Jul 28, 2009

A photo of the long forgotten Pope John Paul I is in the heading, patron of gay Catholics everywhere (in my humble opinion) and the patron of this blog. He lived a short but symbolically significant 33 days of his papacy before dying under mysterious circumstances which have never been adequately explained. Some believe he was murdered, a view I tend to share, though we will never know for certain. According to credible witnesses, he would most certainly have moved to soften the Church's position on birth control (leaving it an open question, rather than formally reversing it), and in a like manner would also have moved to alter the church's position on homosexuality and women's ordination.
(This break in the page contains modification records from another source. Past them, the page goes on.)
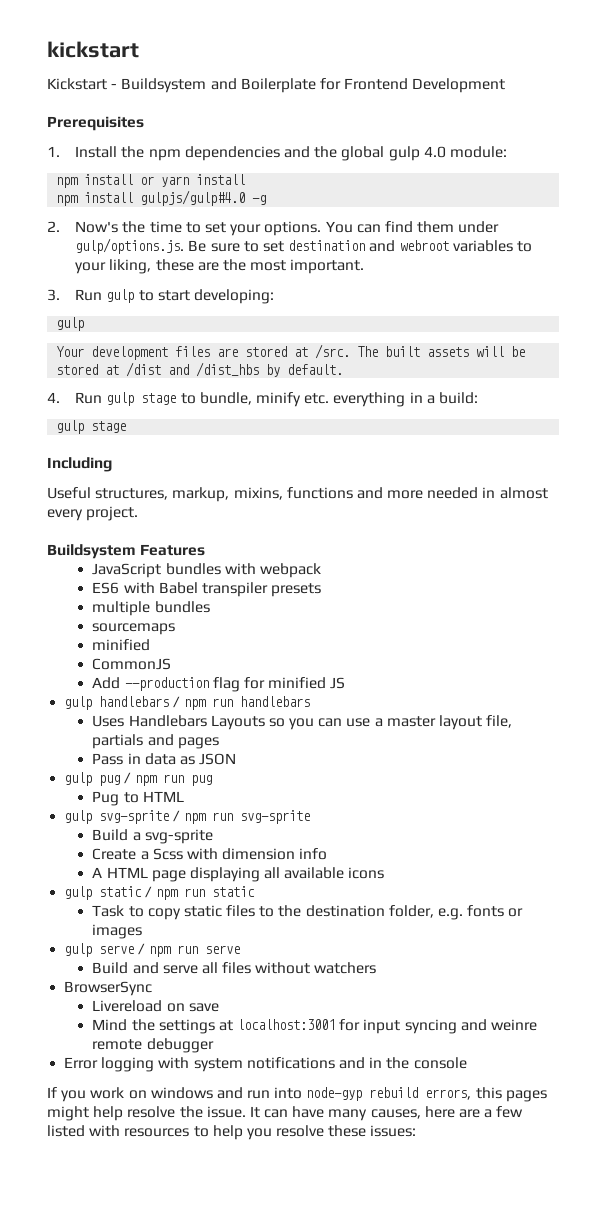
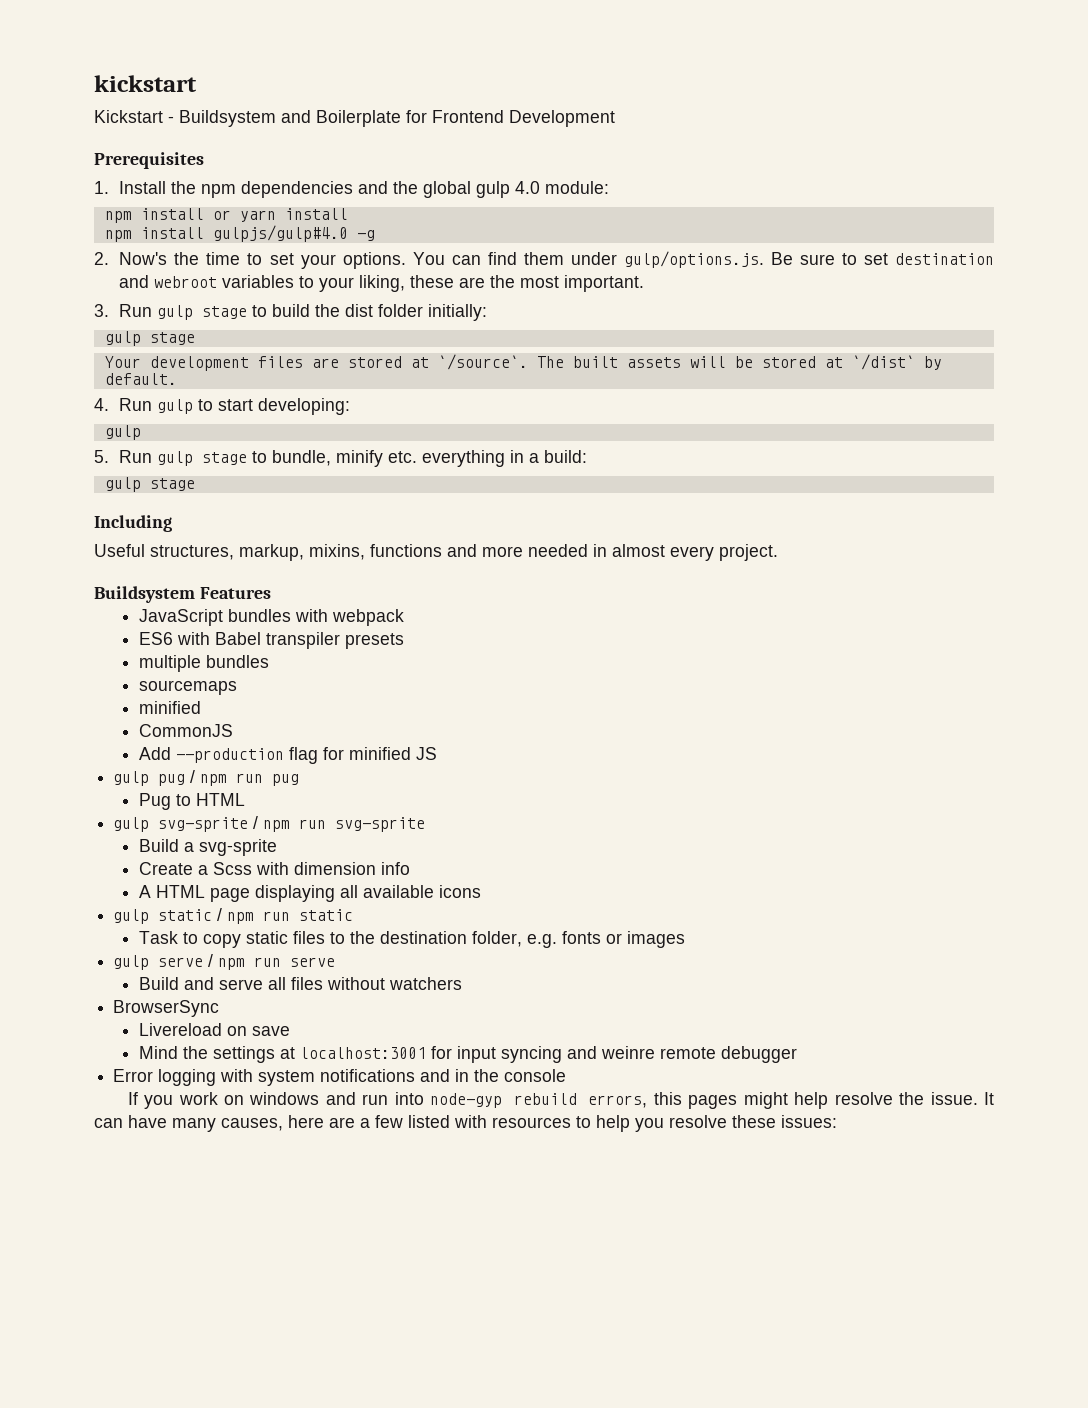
- 3. Run gulp to start developing:
- gulp
+ 3. Run gulp stage to build the dist folder initially:
+ gulp stage
- Your development files are stored at /src.
+ Your development files are stored at `/source`.
- The built assets will be stored at /dist and /dist_hbs by default.
+ The built assets will be stored at `/dist` by default.
- 4. Run gulp stage to bundle, minify etc. everything in a build:
+ 4. Run gulp to start developing:
+ gulp
+ 5. Run gulp stage to bundle, minify etc. everything in a build:
- gulp handlebars / npm run handlebars
- Uses Handlebars Layouts so you can use a master layout file, partials and pages
- Pass in data as JSON

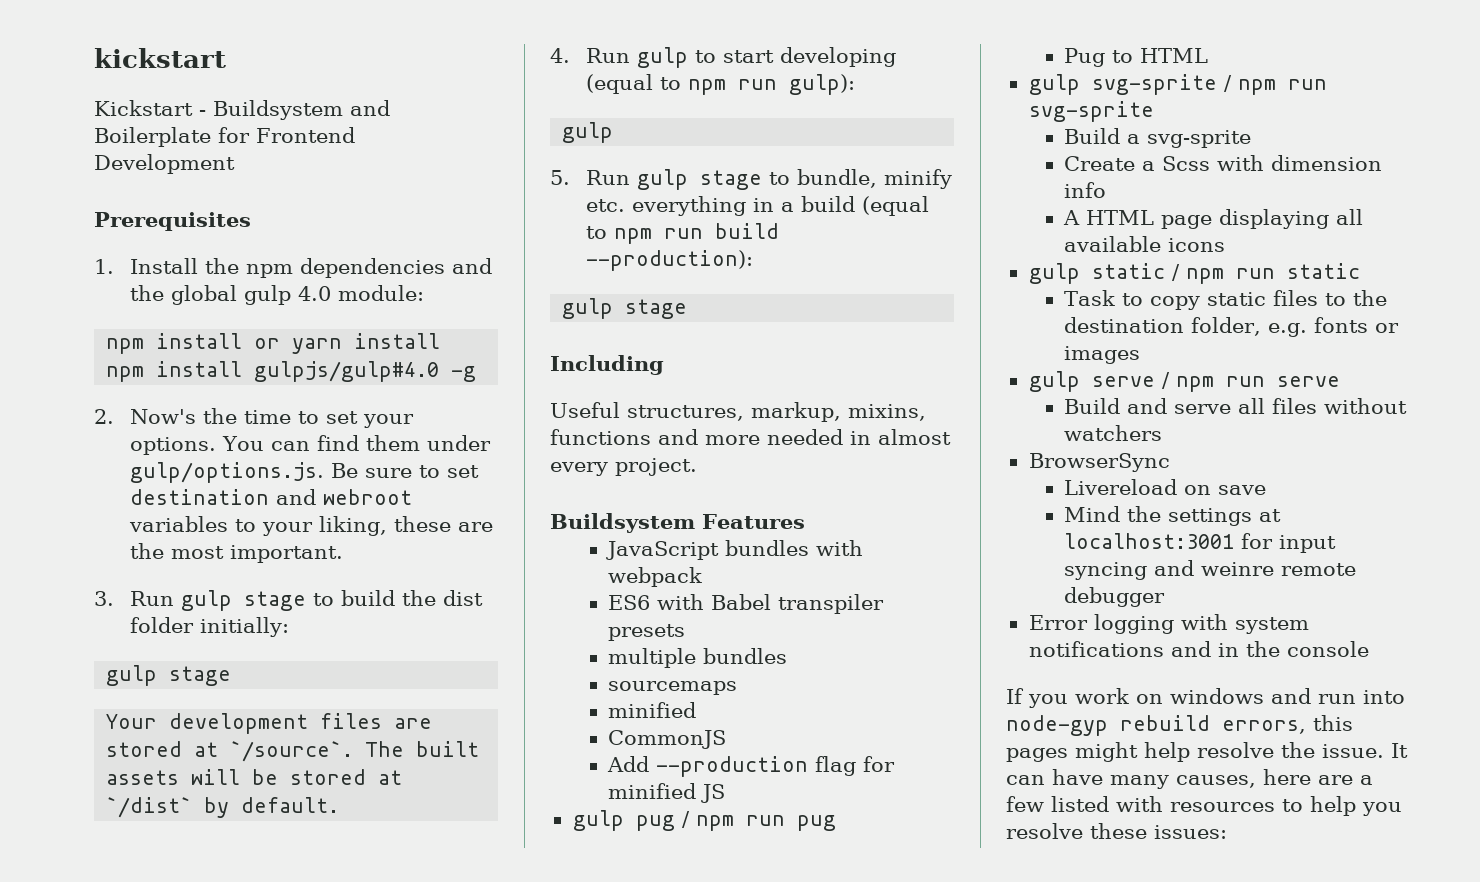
- 4. Run gulp to start developing:
+ 4. Run gulp to start developing (equal to npm run gulp):
- 5. Run gulp stage to bundle, minify etc. everything in a build:
+ 5. Run gulp stage to bundle, minify etc. everything in a build (equal to npm run build --production):

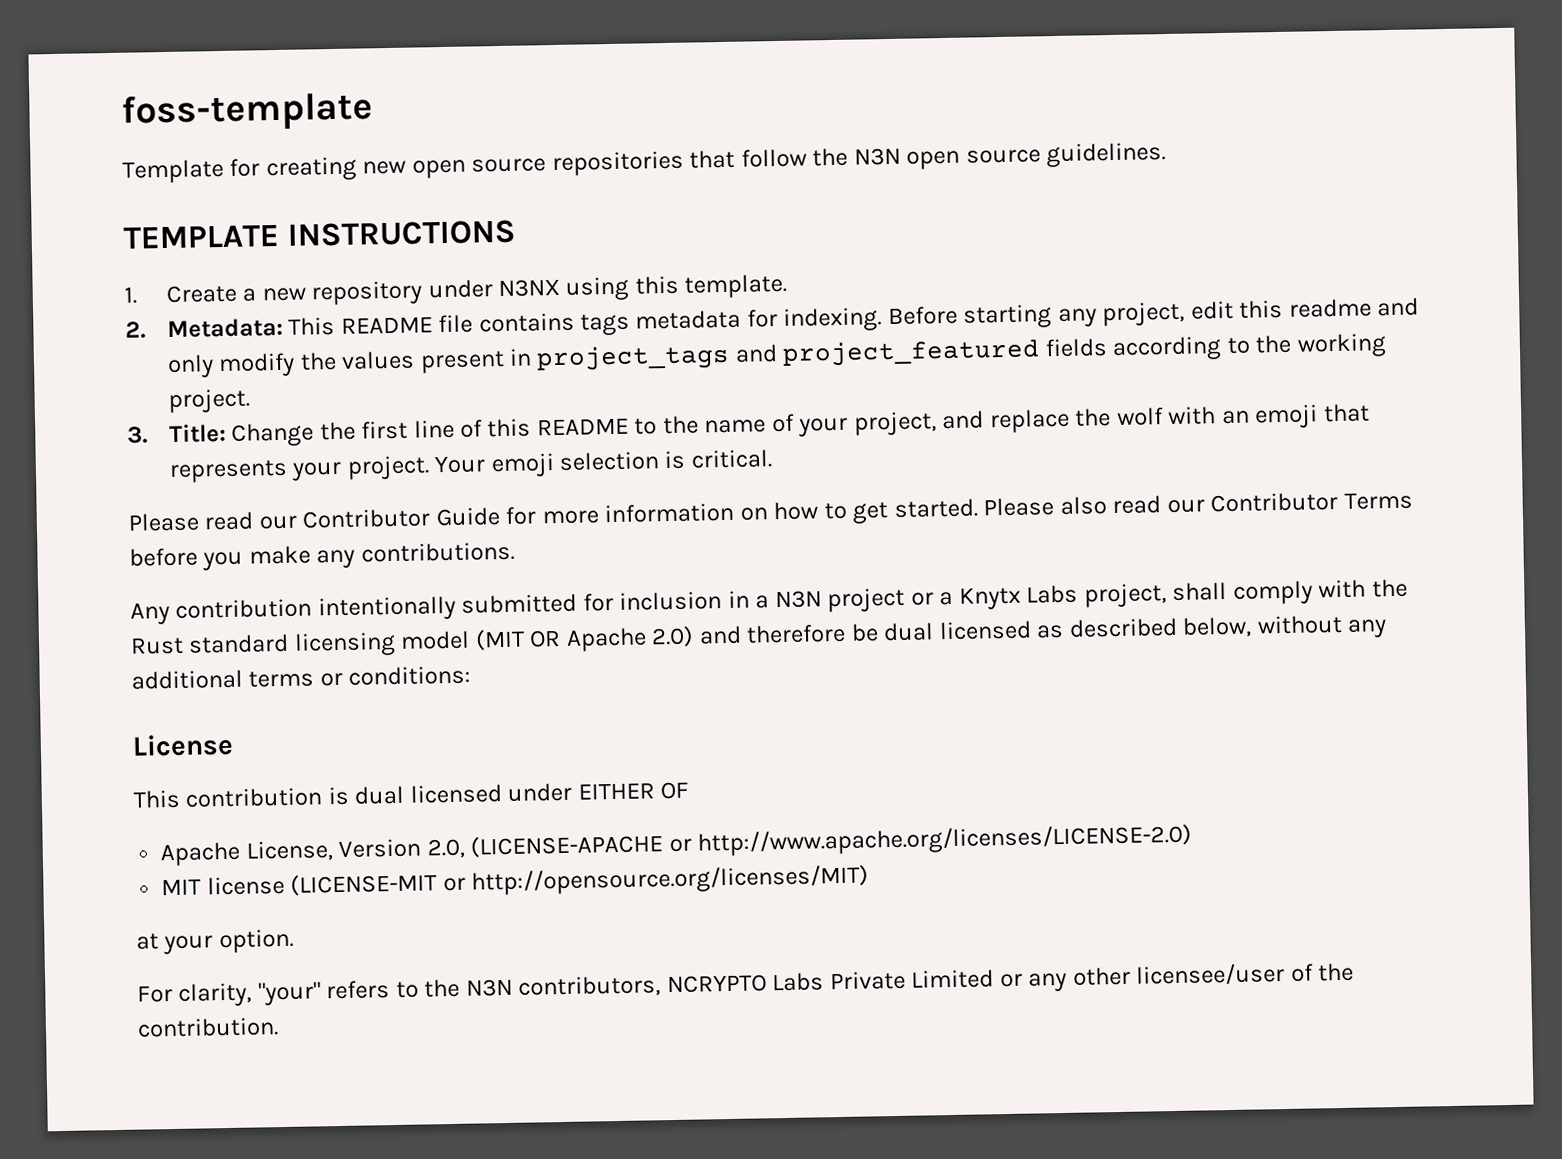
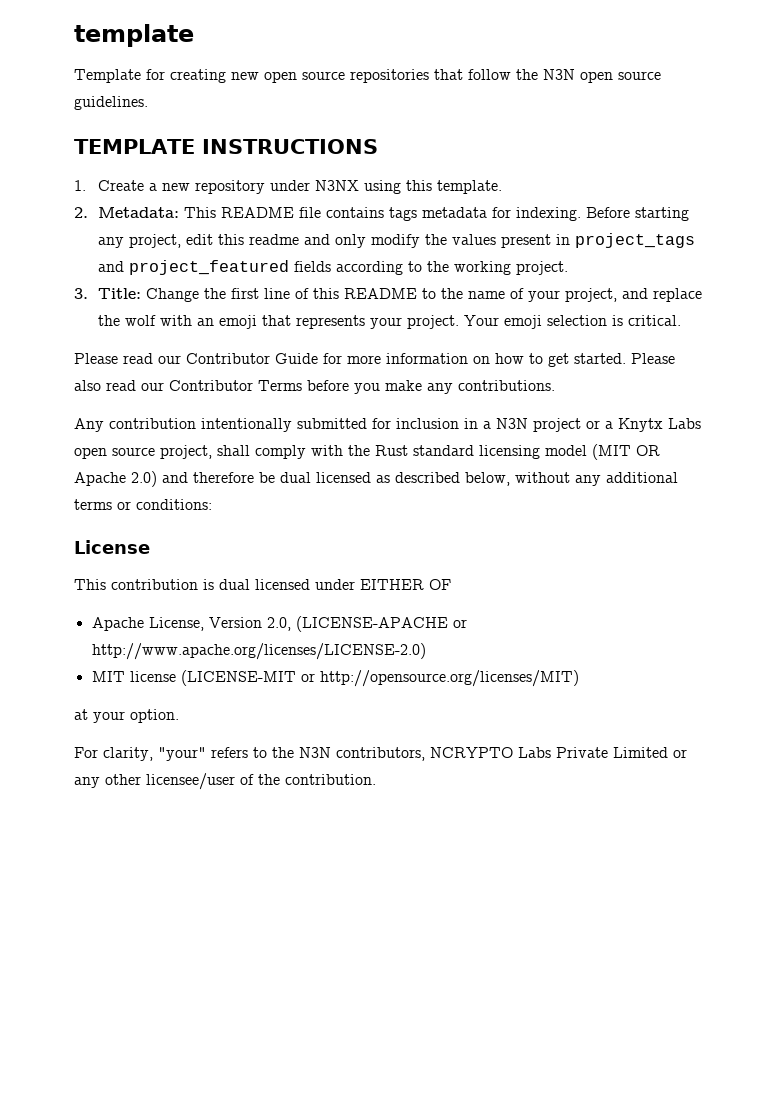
- foss-template
+ template
- Any contribution intentionally submitted for inclusion in a N3N project or a Knytx Labs project, shall comply with the Rust standard licensing model (MIT OR Apache 2.0) and therefore be dual licensed as described below, without any additional terms or conditions:
+ Any contribution intentionally submitted for inclusion in a N3N project or a Knytx Labs open source project, shall comply with the Rust standard licensing model (MIT OR Apache 2.0) and therefore be dual licensed as described below, without any additional terms or conditions:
However, whatever decisions he might have made, they would have been done in a collegial and prudent manner and would have taken years to implement.

While I have moved far beyond the limited confines of present day traditional Roman Catholicism, I still retain spiritual ties to the tradition which was my home for many years and which birthed my own mystical faith. I was present in Rome for the death of Pope Paul VI, a death also clouded in controversy, remained in Rome for the election of John Paul I and was present in St. Peter's Square when this truly humble man overturned nearly a thousand years of precedent and walked out of St. Peters for his installation mass instead of being carried on the traditional catafalque (sedia gestatoria). A new era had begun. With his mysterious death, all hopes for reform of the institutional Catholic system entered a deep spiritual night and we remain in this night to this day. But this is not a statement of pessimism or despair, but rather one of careful discernment. The significance of his death and all that we have lost because of it is that the Spirit in her infinite wisdom is purifying us of our inordinate attachment to religious institutions and authority and weaning us from over dependence upon false idols of the sacred. We have been taught only so painfully the fallibility of religious leaders and institutions. At this point in history the Spirit of the Sacred is moving many of us beyond these limited, outmoded structures into a new maturity and a new age.